Portanto estou aqui há dois dias (hoje [5 de Dezembro de 2003] é o terceiro) completos e pouco mais vi que o hotel, a fábrica de Kamoi, o comboio de Shin-Yokohama e um ou dois restaurantes manhosos. Tenho me deitado quase sempre depois das 2h da manhã, pois só saio daqui à meia-noite (ontem saímos à 1h) e o David insiste em ir beber um copo. Na verdade ele anda completamente de rastos ao fim de três dias, pois já não tem 34 anos... Tem 48!
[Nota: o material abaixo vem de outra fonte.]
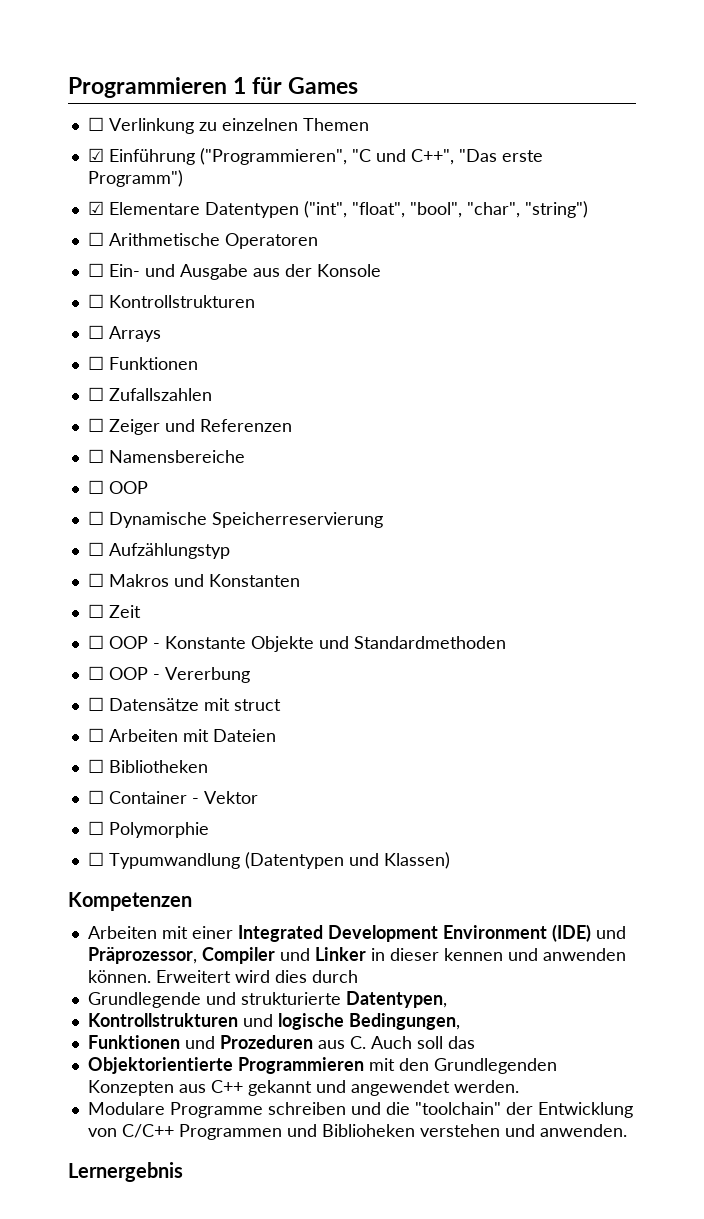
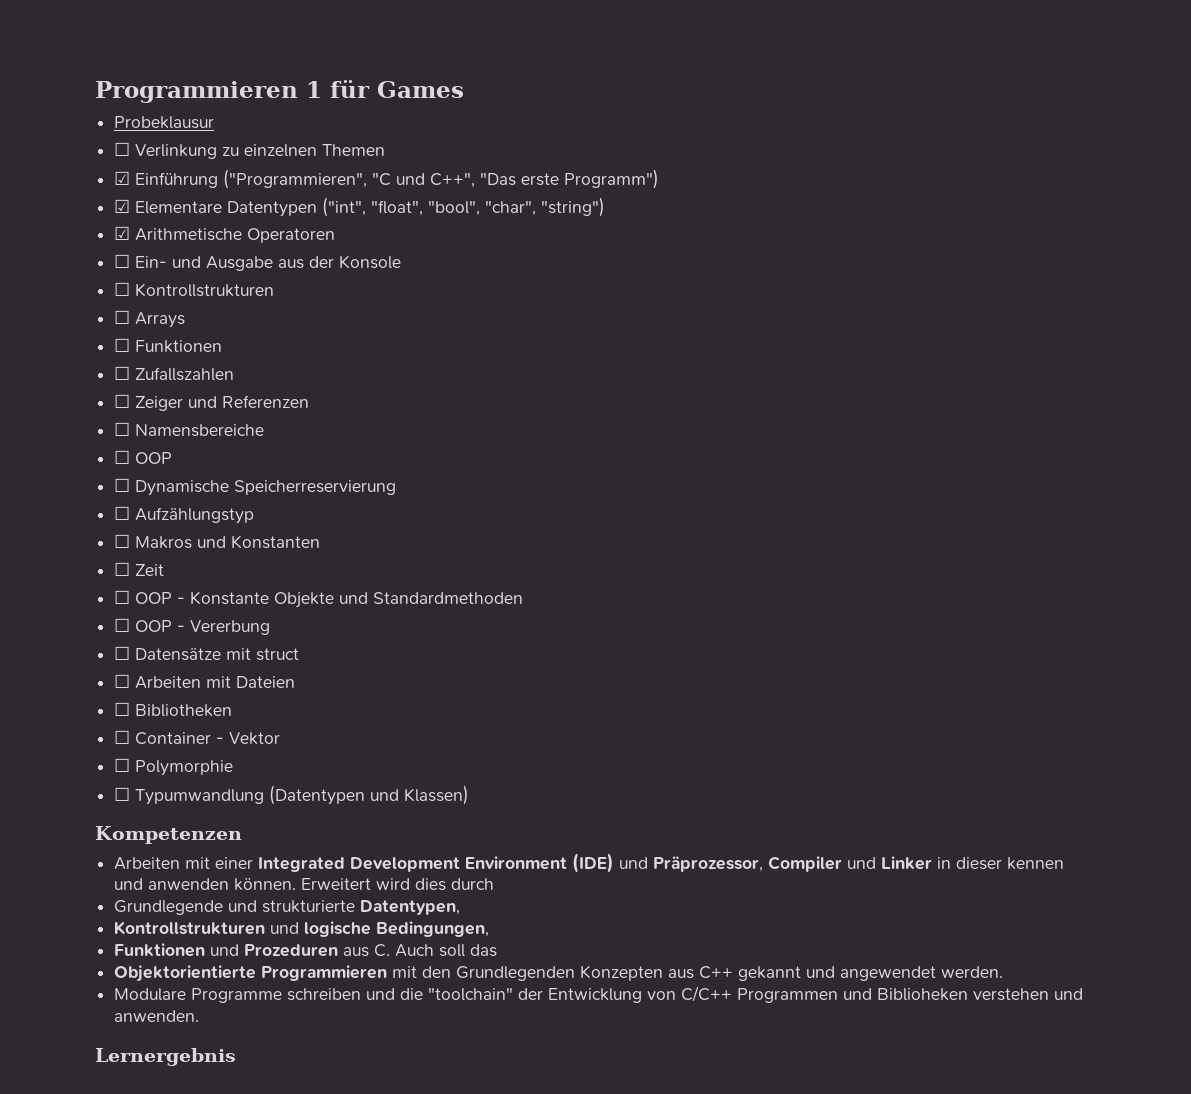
(359, 85) none -> [114,116,215,129] // Probeklausur
[87,232,104,246] ☐ -> [114,226,131,240] ☑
Tenho trabalhado cerca de 12h por dia, mas pouco fiz de trabalho aqui. Basicamente tenho feito o meu trabalho normal em Portugal, pois ligo-me daqui ao escritório e vou fazendo alguns documentos à distância. A tecnologia é uma maravilha não é? Estou a mais de 11000km de casa e consigo estar a trabalhar em Aveiro. Não fosse o ar condicionar a bombar calor e pensava que estava mesmo...

Vou vos deixar os comentários e histórias para as próximas crónicas, pois ainda estou meio abananado com a diferença horária. Fiquei atentos, pois aqui fala-se desde sanitas aquecidas, anda-se descalço e come-se polvo cru...

Jaa Ne. (N.R.: Uma maneira menos formal de dizer " Adeus" ou "Até logo")

* N.R.: Qualquer coisa como "Boa Tarde! Eu estou no Japão!"